- We advise you to exercise normal safety precautions. Exercise common sense and look out for suspicious behaviour, as you would in Australia.
- You should exercise caution when visiting volcanic craters, glaciers, hotsprings and other natural attractions. There are few barriers or warning signs at these natural attractions.
- There has been an increase in seismic activity in and around the Bardarbunga volcano. Local authorities have evacuated a large area north of the Vatnajökull glacier and closed the area to the public until further notice. Extremely high levels of sulphur dioxide have been detected at the eruption site, which may cause respiratory symptoms. Australians should closely monitor media and other sources of information on volcanic activity in the southeast and follow all instructions issued by local authorities. For further information see under Natural disasters, severe weather and climate.

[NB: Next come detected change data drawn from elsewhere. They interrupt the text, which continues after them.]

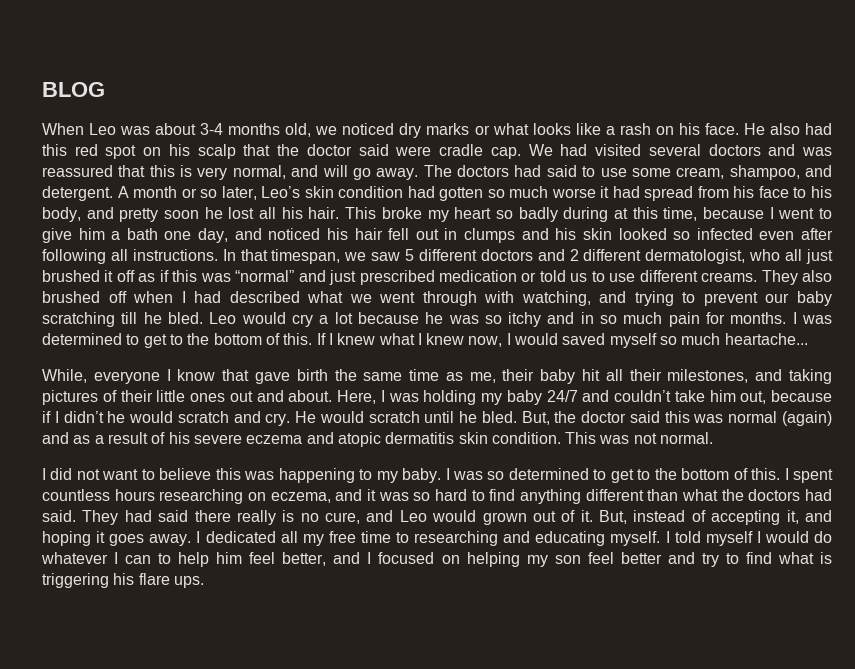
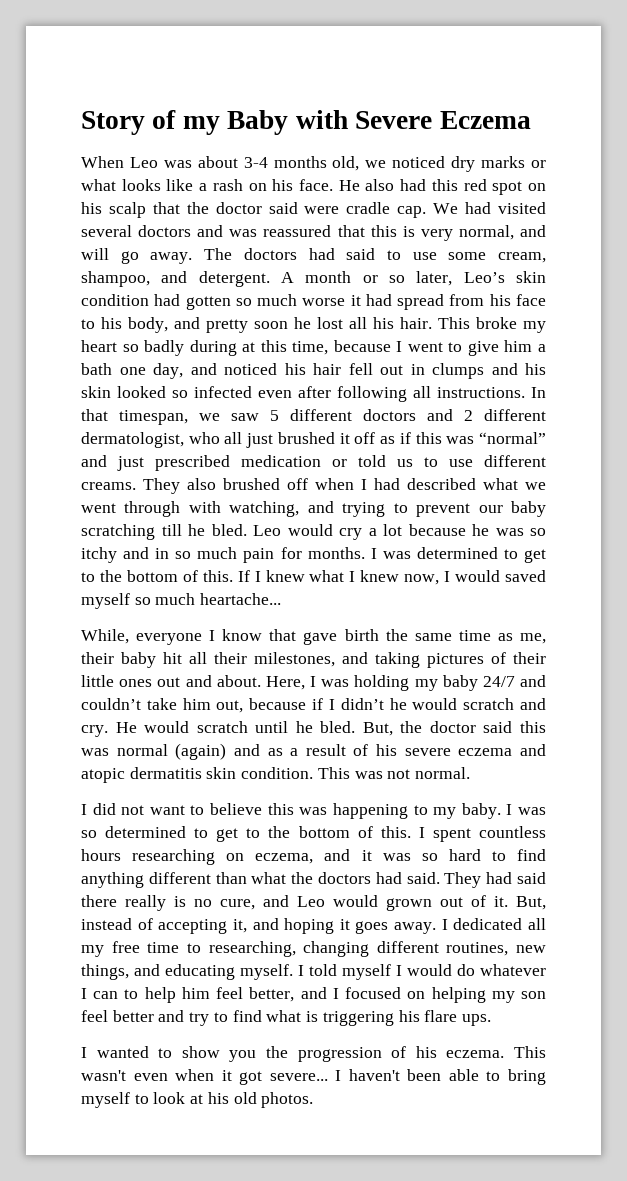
[42,82,105,97] BLOG -> [81,110,531,135] Story of my Baby with Severe Eczema
[414,531,499,546] researching -> [208,941,546,957] [81,964,129,980] researching, changing different routines, new things,
(204, 582) none -> [81,1046,546,1062] [81,1069,546,1085] [81,1092,314,1108] // I wanted to show you the progression of his eczema. This wasn't even when it got severe... I haven't been able to bring myself to look at his old photos.

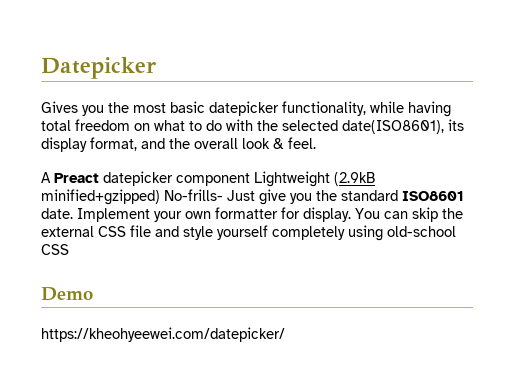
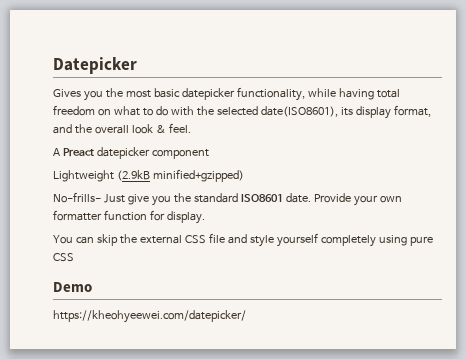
(250, 179) none -> (209, 154) //
(160, 197) none -> (244, 175) //
[77,208,150,222] Implement -> [313,193,351,203] Provide
(278, 213) none -> [103,210,147,221] function
(351, 214) none -> (205, 217) //
[387,226,456,237] old-school -> [409,236,433,246] pure

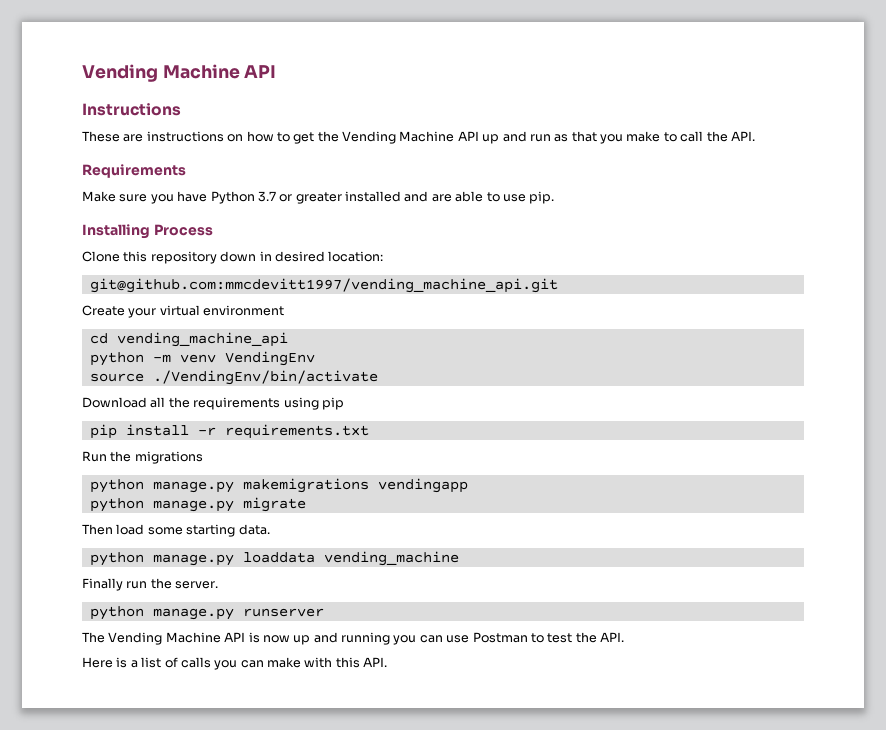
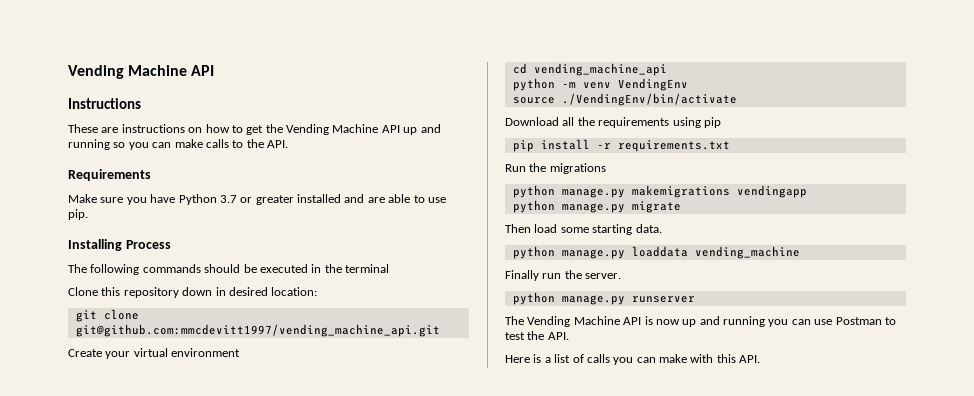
[529,131,704,144] run as that you make to call -> [68,139,244,150] running so you can make calls to
(213, 230) none -> [68,264,389,275] // The following commands should be executed in the terminal
(384, 256) none -> [75,309,139,322] git clone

- See also our general advice for business travellers.
- Be a smart traveller. Before heading overseas:
- organise comprehensive travel insurance and check what circumstances and activities are not covered by your policy
- register your travel and contact details, so we can contact you in an emergency
- subscribe to this travel advice to receive free email updates each time it's reissued.
- follow us on Facebook and Twitter.
Entry and exit
Visa and other entry and exit conditions (such as currency, customs and quarantine regulations) can change. Contact the nearest Embassy or Consulate of Iceland for the most up to date information.
Iceland is a party to the Schengen Convention, along with a number of other European countries, which allows Australians to enter Iceland without a visa in some circumstances. See our travel bulletin on the Schengen Convention for further information.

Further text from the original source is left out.